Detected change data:
· · · ·
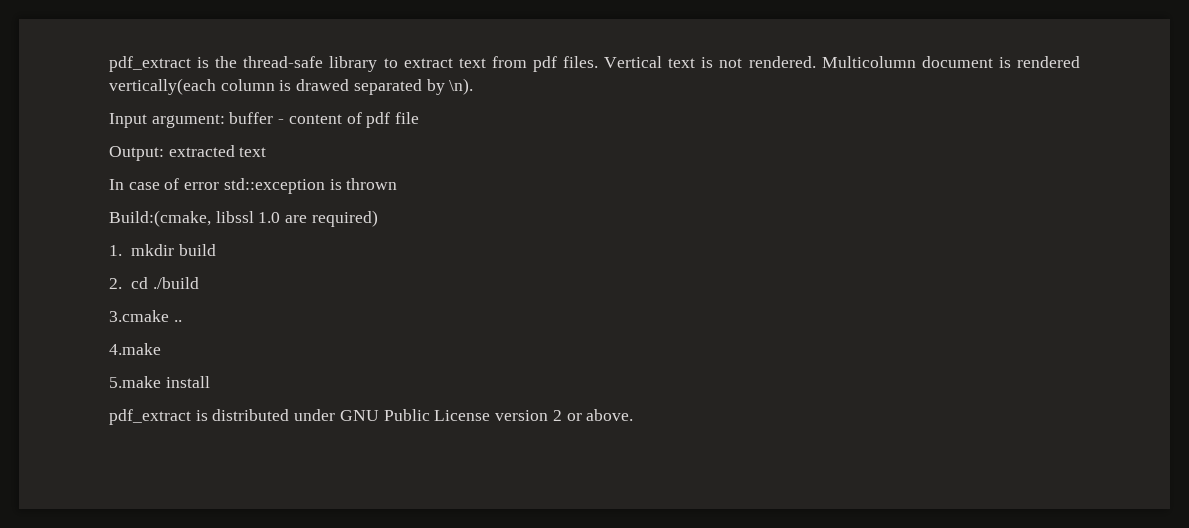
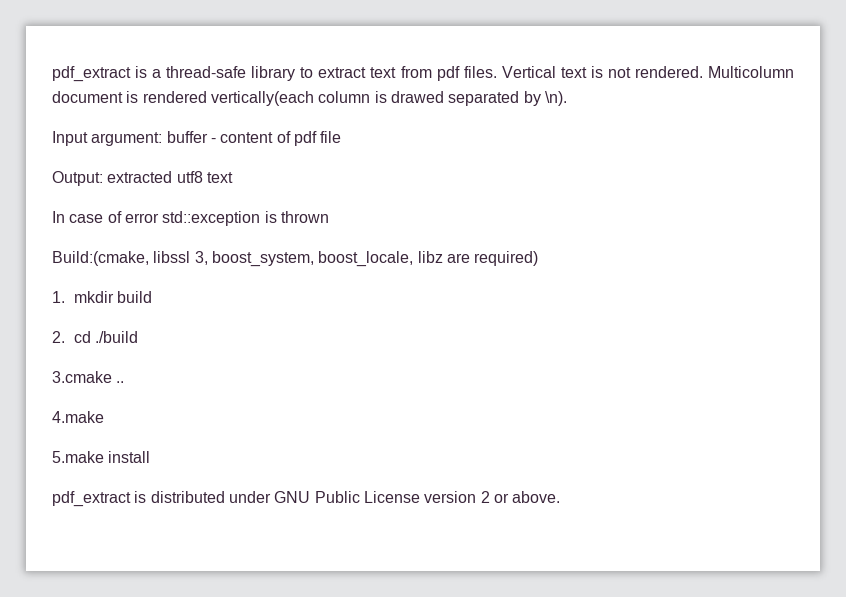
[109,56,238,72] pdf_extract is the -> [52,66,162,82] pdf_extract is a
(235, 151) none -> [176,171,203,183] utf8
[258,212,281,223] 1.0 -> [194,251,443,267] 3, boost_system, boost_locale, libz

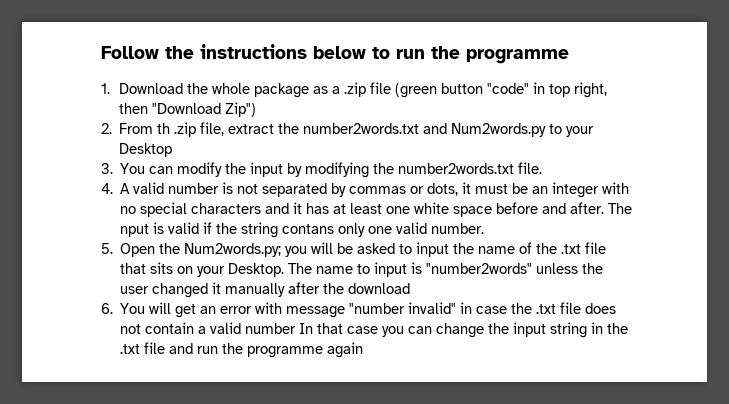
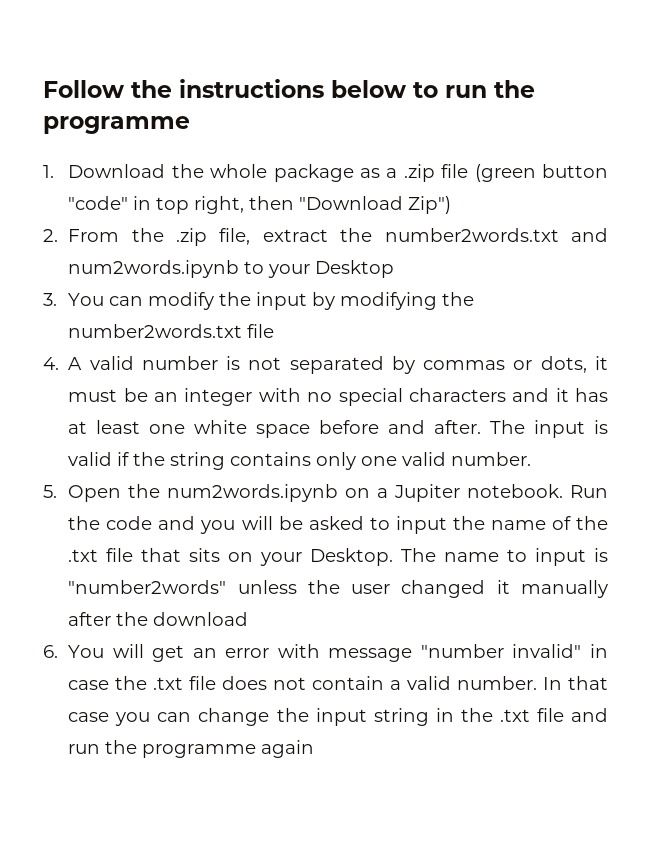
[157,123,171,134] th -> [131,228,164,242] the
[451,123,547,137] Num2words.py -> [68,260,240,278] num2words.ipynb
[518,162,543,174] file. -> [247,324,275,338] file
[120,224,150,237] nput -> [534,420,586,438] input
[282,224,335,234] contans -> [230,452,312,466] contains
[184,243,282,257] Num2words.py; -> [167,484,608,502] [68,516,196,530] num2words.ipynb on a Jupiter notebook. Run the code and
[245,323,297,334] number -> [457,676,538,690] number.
· · · ·
The answer must consist of every line above that contains the word "ipynb".

▶ **TASK RESULT**:
[451,123,547,137] Num2words.py -> [68,260,240,278] num2words.ipynb
[184,243,282,257] Num2words.py; -> [167,484,608,502] [68,516,196,530] num2words.ipynb on a Jupiter notebook. Run the code and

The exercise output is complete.